*** Opening of LISTED RECORDS ***

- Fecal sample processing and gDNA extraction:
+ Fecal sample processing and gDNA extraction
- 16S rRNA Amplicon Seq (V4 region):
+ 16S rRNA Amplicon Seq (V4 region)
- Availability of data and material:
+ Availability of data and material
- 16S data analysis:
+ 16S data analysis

*** Close of LISTED RECORDS ***
*** Opening of LISTED RECORDS ***

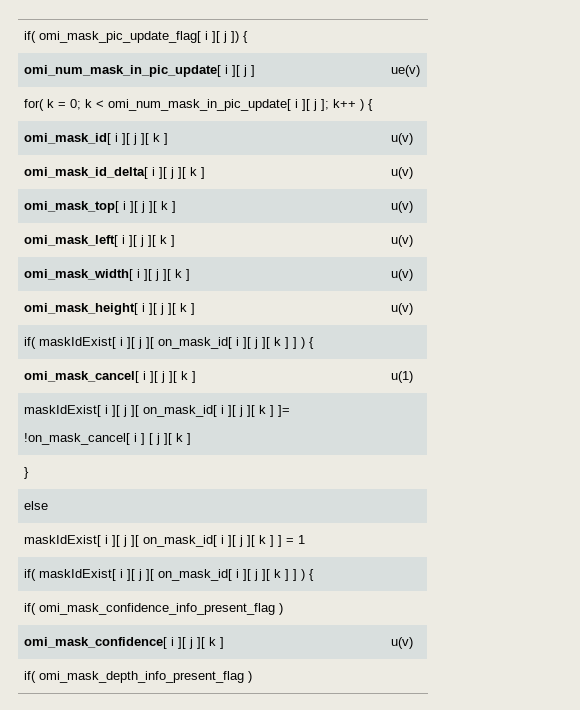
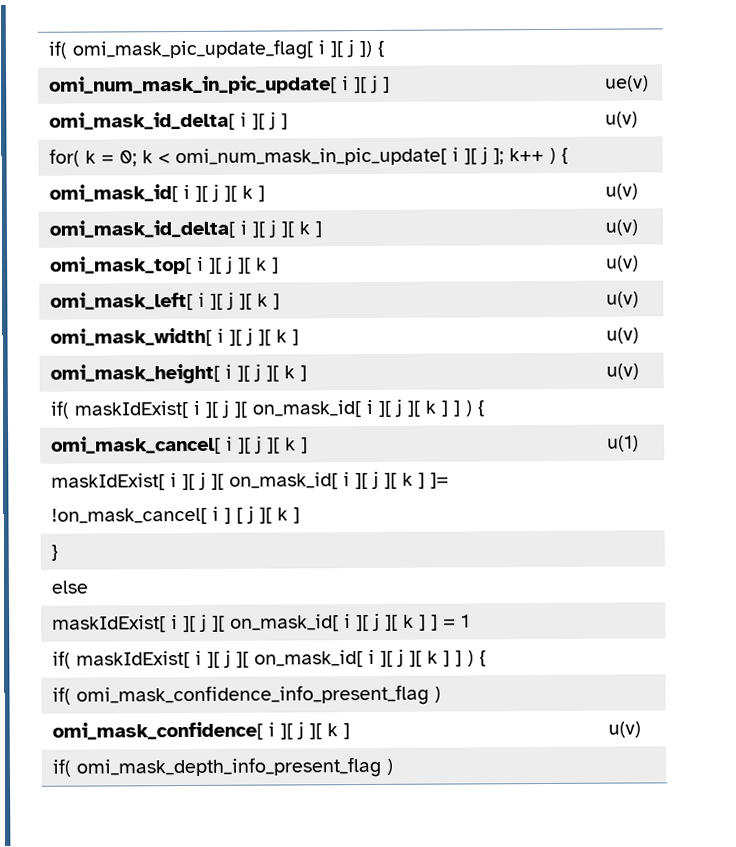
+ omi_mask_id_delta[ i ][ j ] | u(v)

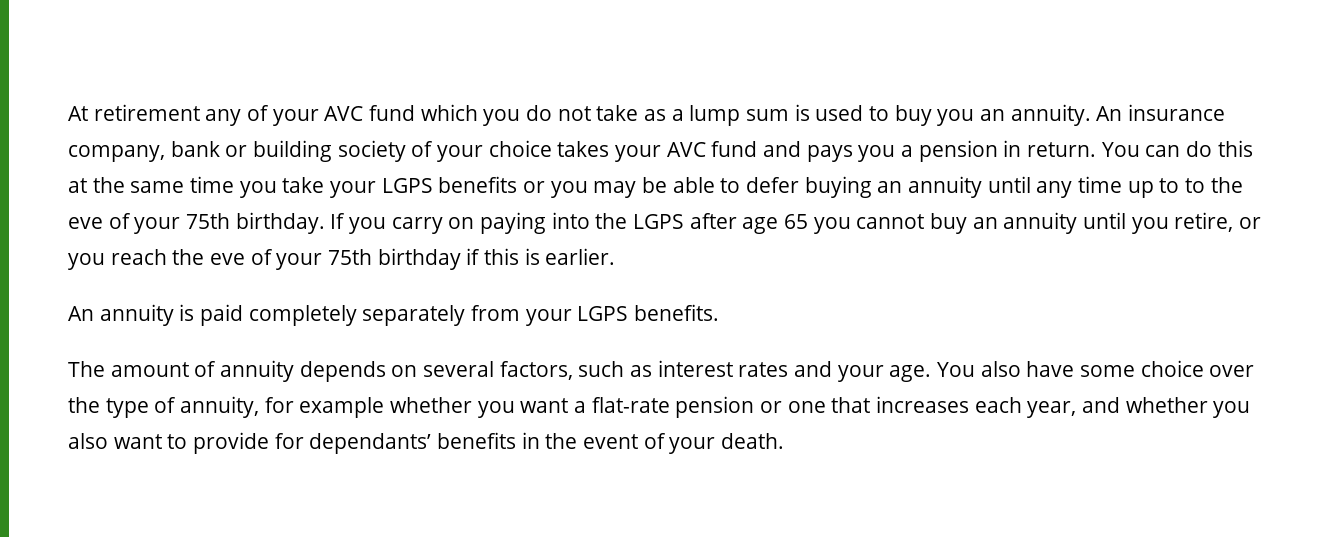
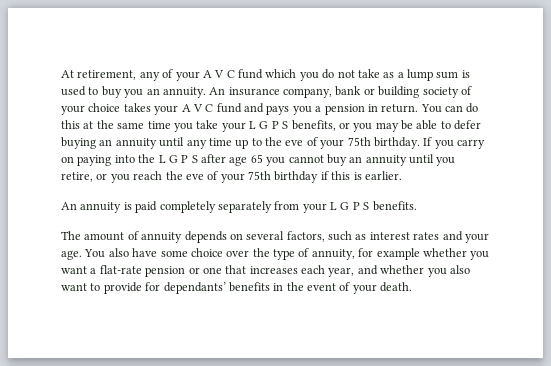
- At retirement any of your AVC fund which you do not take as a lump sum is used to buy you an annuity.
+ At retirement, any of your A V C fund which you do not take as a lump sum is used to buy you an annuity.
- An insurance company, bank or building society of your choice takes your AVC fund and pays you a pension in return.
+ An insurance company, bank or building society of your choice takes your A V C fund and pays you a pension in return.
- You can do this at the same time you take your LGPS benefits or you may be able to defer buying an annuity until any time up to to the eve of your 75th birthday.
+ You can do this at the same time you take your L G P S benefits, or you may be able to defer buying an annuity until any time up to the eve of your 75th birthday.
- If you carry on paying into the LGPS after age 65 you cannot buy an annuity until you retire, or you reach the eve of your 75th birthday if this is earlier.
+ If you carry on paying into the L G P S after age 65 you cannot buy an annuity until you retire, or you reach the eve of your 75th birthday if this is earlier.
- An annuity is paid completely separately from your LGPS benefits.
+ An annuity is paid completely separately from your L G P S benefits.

*** Close of LISTED RECORDS ***

| PROBLEM DESCRIPTION |
Count how many lines above contain the word "earlier". Reply with the number alone.

| SOLUTION FOR THIS EXERCISE |
2